Et ici, il faut que je parle de toi, de cette longue nuit que nous avons passée ensemble, durant laquelle tu as été mon frère, mon père, mon fils, mon ami. Ou bien étais tu une femme ? Et alors nous aurons passé cette nuit comme deux amoureux. Tu étais un œil, mais tu n’as pas oublié cette nuit, n’est ce pas ? Car, si on m’a bien dit que tu étais mort, que tu avais le cœur faible et que tu n’avais pas supporté la « machine », on ne m’a pas dit si tu étais un homme ou une femme. Et cependant, comment aurais-tu pu mourir si c’est justement cette nuit là que nous triomphâmes de la mort ? Tu dois te souvenir, il faut que tu te souviennes car, autrement, tu m’obliges à me souvenir pour deux et ce fut si beau que j’ai besoin aussi de ton témoignage. Tes paupières battaient. Je me souviens parfaitement que tes paupières battaient et ce torrent de mouvement démontrait sans nul doute possible que je n’étais pas le dernier être humain sur la terre dans un univers peuplé de gardiens tortionnaires. De temps en temps, dans ma cellule, je remuais un bras ou une jambe pour le plaisir de quelque mouvement sans violence, et non forcé par les gardiens qui me trainaient ou me poussaient. Et toi tes paupières battaient ce fut si beau. […] Parfois nous revenions au judas en même temps et le sentiment de triomphe était si fort que nous paraissions immortels. Nous étions immortels…”

Jacobo Timerman (1977), texte extrait de l’anthologie Écrivains en prison (Labor & Fides, 1997), page 46 et suivantes.

C’est durant sa première année d’emprisonnement en 1977 que Jacobo Timerman (1923-1999) écrivain, éditeur et journaliste argentin, écrit l’Œil. Auteur engagé cherchant à défendre ses opinions sur les droits de l’homme, il fut enfermé jusqu’en 1979 pour sa lutte. Dans ce témoignage bouleversant, on déchiffre, dès les premières lignes, la peur des cellules et l’obsession du temps : “Tout un univers vient s’ajouter à mon Temps, ce temps si long qui demeure près de moi, pesant sur moi”. Timerman dénonce la torture et le viol de liberté des prisonniers qui est aussi un « viol » de l’espèce humaine en elle-même, dans un pays dépourvu alors de lois sur la liberté d’expression des citoyens et dirigé par une poignée de dictateurs militaires dénués d’humanité et de morale. Ce texte est d’autant plus poignant qu’il sollicite le regard timerman.1289846067.jpgd’un compagnon de cellule totalement imaginaire et inconnu pour essayer de vaincre un quotidien sinistre et frustrant : « Et ici, il faut que je parle de toi, de cette longue nuit que nous avons passée ensemble, durant laquelle tu as été mon frère, mon père, mon fils, mon ami. Ou bien étais tu une femme ? ».

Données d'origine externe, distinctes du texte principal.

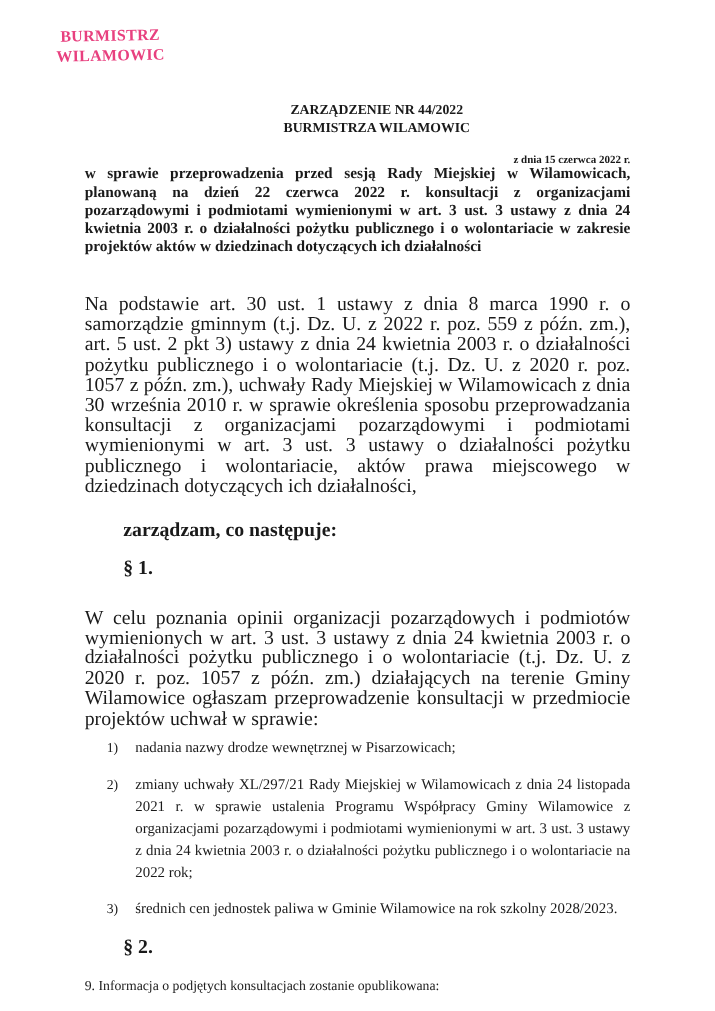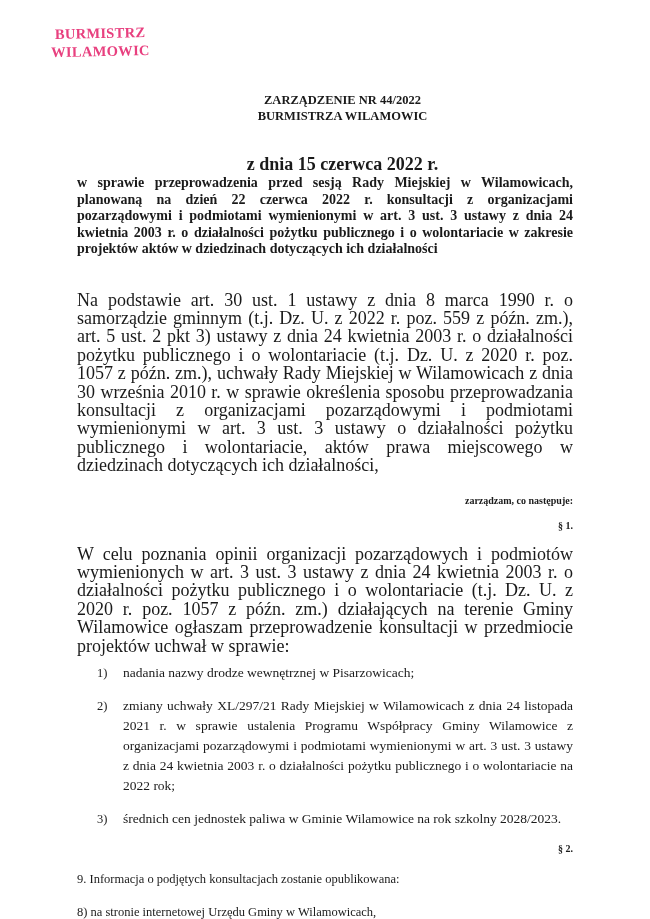--- a/index.html
+++ b/index.html
@@ -16,7 +16,7 @@
     .stamp .l2 { margin-left: -4px; }
     .page { position: absolute; left: 77px; top: 92px; width: 496px; }
     .title { font-weight: bold; font-size: 12.5px; line-height: 16px; text-align: center; margin-left: 35px; }
-    .date { font-weight: bold; font-size: 18px; text-align: center; margin-top: 30px; margin-left: 35px; }
+    .date { font-weight: bold; font-size: 10px; text-align: right; margin-top: 16px; margin-left: 35px; }
     .subject { font-weight: bold; font-size: 14px; line-height: 16.5px; text-align: justify; margin-top: 0; }
     .para { font-size: 18px; line-height: 18.4px; text-align: justify; }
     .basis { margin-top: 33px; }

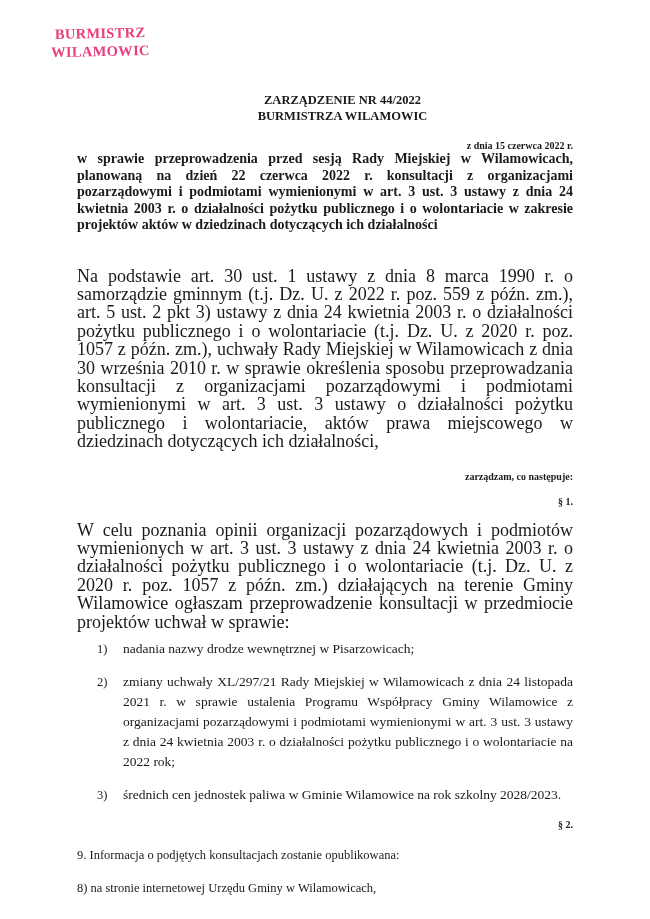--- a/index.html
+++ b/index.html
@@ -20,7 +20,7 @@
     .subject { font-weight: bold; font-size: 14px; line-height: 16.5px; text-align: justify; margin-top: 0; }
     .para { font-size: 18px; line-height: 18.4px; text-align: justify; }
     .basis { margin-top: 33px; }
-    .heading { font-weight: bold; font-size: 10px; text-align: right; margin-left: 35px; }
+    .heading { font-weight: bold; font-size: 18px; text-align: left; margin-left: 35px; }
     .h-order { margin-top: 20px; }
     .h-s1 { margin-top: 14px; }
     .s1para { margin-top: 14px; }

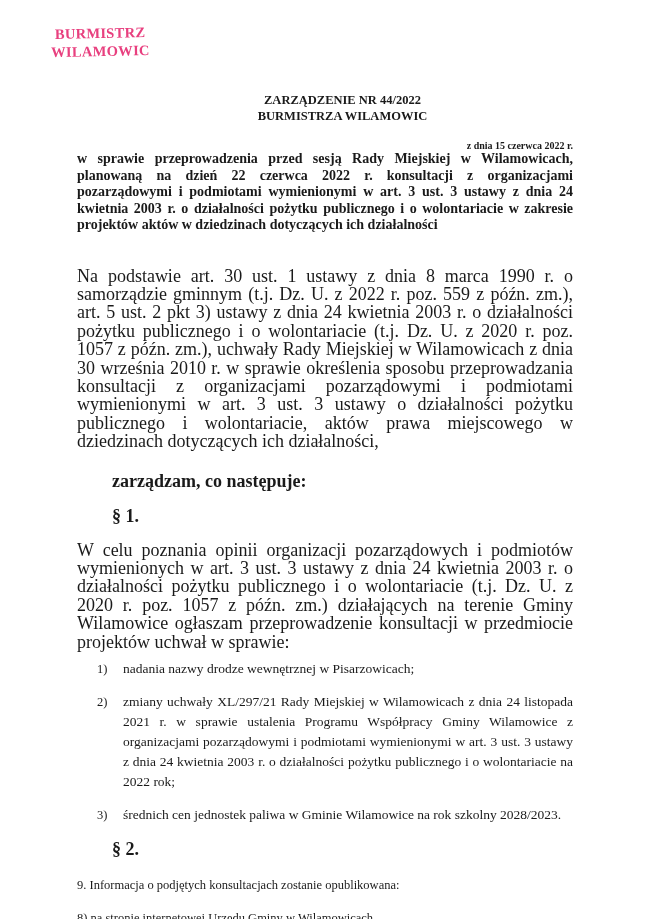--- a/index.html
+++ b/index.html
@@ -23,7 +23,7 @@
     .heading { font-weight: bold; font-size: 18px; text-align: left; margin-left: 35px; }
     .h-order { margin-top: 20px; }
     .h-s1 { margin-top: 14px; }
-    .s1para { margin-top: 14px; }
+    .s1para { margin-top: 25px; }
     ol.items { list-style: none; margin: 8px 0 0 0; padding: 0; }
     ol.items li { position: relative; padding-left: 46px; font-size: 13.5px; line-height: 20px; text-align: justify; margin-bottom: 13px; }
     ol.items li .num { position: absolute; left: 20px; top: 0; font-size: 12.5px; }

Mais l’écriture permet aussi d’échapper, ne fût-ce que quelques instants, à une réalité tragique, sans issue. On peut justement considérer cette métaphore des yeux, et tout ce qu’elle représente, comme la seule échappée possible face à toute cette violence, que Timerman transcrit par des mots si justes : « De temps en temps, dans ma cellule, je remuais un bras ou une jambe pour le plaisir de quelque mouvement sans violence, et non forcé par les gardiens qui me trainaient ou me poussaient ». Le judas de sa porte duquel il est interdit de s’approcher sous peine de torture ou de mort pourrait symboliser l’arbitraire d’un système qui n’a trouvé que l’enfermement pour saper les idées démocratiques. Ce pourrait être, à l’opposé, cette infime ouverture vers une impossible liberté : « Maintenant, j’appuie l’œil, mais l’on n’entend aucun bruit. Alors, je me remets à regarder. […] Parfois nous revenions au judas en même temps et le sentiment de triomphe était si fort que nous paraissions immortels. Nous étions immortels »…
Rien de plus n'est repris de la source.